*EXERCISE AIM:* Take every line from the material that has the word "date" in it.

*** Opening INFORMATION GIVEN ***

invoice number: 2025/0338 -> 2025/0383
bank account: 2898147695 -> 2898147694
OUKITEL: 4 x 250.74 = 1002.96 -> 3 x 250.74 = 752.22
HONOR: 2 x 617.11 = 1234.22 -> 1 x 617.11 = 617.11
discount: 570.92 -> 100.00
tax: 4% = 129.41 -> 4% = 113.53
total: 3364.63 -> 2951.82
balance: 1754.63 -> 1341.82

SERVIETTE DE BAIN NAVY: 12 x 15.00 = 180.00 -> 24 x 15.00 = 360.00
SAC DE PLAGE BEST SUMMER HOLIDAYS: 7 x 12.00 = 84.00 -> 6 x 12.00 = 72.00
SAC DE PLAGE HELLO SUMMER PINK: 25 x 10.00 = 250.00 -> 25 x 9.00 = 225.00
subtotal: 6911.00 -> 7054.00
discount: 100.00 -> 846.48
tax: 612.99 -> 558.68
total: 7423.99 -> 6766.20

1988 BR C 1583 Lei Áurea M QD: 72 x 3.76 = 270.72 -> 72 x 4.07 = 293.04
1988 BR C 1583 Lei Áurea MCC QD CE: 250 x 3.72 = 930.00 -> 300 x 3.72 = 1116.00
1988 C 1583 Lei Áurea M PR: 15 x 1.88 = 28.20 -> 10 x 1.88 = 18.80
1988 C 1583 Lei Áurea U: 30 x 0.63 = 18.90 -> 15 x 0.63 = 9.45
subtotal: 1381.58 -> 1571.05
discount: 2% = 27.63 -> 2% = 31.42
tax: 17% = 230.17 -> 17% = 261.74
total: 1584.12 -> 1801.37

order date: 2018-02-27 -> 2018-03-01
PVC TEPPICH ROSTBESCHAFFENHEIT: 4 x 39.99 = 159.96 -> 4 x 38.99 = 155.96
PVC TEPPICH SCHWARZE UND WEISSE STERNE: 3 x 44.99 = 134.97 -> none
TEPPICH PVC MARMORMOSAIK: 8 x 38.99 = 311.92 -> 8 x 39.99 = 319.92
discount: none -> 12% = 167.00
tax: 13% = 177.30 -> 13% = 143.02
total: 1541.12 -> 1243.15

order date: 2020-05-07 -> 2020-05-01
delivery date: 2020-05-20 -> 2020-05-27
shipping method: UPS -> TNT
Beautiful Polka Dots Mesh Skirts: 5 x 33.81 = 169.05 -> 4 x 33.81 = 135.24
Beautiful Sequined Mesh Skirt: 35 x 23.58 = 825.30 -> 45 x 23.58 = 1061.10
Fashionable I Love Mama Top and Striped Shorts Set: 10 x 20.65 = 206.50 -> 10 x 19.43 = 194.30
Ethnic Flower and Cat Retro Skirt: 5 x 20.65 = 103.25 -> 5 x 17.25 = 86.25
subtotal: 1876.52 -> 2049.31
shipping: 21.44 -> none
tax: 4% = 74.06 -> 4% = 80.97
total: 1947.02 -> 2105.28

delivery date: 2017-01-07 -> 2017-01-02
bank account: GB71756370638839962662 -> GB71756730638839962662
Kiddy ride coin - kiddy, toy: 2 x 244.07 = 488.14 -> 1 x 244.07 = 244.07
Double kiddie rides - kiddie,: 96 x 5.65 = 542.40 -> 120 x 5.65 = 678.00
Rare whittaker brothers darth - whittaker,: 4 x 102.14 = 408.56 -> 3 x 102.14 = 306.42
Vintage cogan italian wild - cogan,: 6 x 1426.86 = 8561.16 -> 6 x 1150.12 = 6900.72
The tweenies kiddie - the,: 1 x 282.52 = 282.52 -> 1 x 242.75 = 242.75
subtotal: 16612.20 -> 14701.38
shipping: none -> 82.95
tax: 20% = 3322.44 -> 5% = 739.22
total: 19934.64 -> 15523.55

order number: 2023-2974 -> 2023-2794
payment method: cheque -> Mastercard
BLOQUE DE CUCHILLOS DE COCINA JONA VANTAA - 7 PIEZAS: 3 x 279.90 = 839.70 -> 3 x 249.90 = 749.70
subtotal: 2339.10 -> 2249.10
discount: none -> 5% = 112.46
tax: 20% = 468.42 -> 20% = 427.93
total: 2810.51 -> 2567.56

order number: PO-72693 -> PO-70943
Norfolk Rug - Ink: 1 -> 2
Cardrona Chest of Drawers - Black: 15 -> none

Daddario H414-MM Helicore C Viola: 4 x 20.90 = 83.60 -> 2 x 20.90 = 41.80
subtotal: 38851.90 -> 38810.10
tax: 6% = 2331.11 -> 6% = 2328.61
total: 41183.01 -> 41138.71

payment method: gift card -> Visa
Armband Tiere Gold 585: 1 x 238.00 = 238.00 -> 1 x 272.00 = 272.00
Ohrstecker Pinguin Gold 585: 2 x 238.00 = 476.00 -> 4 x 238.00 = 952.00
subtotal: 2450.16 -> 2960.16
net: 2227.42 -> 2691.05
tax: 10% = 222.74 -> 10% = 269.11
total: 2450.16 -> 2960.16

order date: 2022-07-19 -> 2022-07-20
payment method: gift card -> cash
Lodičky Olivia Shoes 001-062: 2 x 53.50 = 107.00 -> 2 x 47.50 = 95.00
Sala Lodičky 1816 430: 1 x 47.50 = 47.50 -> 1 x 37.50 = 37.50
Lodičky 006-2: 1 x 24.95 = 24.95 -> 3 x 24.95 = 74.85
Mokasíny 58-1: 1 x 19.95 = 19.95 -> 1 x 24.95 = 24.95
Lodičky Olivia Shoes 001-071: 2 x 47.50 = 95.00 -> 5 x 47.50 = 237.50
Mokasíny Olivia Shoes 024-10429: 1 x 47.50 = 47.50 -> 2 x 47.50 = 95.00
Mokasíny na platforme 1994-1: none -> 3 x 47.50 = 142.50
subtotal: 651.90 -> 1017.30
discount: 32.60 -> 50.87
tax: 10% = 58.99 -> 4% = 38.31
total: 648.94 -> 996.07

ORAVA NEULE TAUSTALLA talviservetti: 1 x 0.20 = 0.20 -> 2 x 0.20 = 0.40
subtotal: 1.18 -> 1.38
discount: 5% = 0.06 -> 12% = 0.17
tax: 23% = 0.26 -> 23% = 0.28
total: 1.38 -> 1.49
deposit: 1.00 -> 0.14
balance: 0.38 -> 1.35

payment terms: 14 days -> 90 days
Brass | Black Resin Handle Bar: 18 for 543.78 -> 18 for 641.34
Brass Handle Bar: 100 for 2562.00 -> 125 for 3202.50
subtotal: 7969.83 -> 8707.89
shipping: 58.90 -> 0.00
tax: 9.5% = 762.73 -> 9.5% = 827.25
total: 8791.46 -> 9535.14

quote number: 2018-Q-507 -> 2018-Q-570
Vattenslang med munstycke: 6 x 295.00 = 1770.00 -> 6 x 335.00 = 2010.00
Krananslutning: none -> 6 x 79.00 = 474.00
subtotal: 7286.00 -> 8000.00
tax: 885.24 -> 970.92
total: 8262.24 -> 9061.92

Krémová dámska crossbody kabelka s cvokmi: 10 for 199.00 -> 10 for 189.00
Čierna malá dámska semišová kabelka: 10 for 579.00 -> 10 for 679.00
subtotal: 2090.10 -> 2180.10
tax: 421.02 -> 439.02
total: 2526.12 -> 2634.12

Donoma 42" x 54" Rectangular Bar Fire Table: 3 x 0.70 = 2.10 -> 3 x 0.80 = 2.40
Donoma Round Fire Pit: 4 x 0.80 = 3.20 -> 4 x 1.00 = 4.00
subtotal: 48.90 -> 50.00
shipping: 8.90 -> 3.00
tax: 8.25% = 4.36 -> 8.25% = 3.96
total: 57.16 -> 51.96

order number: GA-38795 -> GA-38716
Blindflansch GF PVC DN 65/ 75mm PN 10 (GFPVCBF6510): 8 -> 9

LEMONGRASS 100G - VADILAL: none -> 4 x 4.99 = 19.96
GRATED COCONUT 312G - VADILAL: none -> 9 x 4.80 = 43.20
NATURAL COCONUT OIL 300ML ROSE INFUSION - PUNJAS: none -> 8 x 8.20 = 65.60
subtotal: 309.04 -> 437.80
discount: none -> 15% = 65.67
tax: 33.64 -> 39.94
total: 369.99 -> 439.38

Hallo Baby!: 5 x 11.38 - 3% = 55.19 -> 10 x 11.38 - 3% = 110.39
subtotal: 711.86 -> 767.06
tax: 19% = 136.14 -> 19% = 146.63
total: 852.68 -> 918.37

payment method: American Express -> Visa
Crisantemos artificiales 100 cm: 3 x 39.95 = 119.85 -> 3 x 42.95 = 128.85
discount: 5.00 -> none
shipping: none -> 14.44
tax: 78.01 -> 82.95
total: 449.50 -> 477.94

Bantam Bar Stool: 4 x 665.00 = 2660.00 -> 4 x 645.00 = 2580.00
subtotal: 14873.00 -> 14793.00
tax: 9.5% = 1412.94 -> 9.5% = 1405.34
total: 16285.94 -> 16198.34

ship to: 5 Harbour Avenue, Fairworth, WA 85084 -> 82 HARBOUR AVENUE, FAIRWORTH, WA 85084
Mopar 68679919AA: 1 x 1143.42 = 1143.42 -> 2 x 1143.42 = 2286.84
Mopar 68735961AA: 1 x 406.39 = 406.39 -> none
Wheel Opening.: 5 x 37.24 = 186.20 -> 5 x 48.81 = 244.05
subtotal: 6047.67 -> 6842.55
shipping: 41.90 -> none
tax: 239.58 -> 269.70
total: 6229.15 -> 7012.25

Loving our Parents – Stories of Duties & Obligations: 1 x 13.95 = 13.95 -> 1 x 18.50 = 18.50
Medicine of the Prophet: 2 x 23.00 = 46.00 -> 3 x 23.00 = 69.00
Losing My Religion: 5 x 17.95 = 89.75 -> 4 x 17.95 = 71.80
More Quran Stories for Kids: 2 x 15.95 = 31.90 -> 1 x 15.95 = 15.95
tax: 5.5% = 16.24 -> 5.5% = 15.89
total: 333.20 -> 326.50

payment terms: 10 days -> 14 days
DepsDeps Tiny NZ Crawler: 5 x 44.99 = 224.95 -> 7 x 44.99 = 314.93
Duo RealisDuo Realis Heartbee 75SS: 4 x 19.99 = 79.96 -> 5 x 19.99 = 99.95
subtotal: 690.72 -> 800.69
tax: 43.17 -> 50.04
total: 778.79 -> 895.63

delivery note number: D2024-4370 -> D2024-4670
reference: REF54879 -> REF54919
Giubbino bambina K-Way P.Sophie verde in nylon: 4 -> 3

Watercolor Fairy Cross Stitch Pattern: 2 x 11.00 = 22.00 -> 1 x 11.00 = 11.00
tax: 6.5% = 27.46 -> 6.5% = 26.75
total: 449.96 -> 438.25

*** Closing INFORMATION GIVEN ***

*SOLUTION TO THIS PROBLEM:*
order date: 2018-02-27 -> 2018-03-01
order date: 2020-05-07 -> 2020-05-01
delivery date: 2020-05-20 -> 2020-05-27
delivery date: 2017-01-07 -> 2017-01-02
order date: 2022-07-19 -> 2022-07-20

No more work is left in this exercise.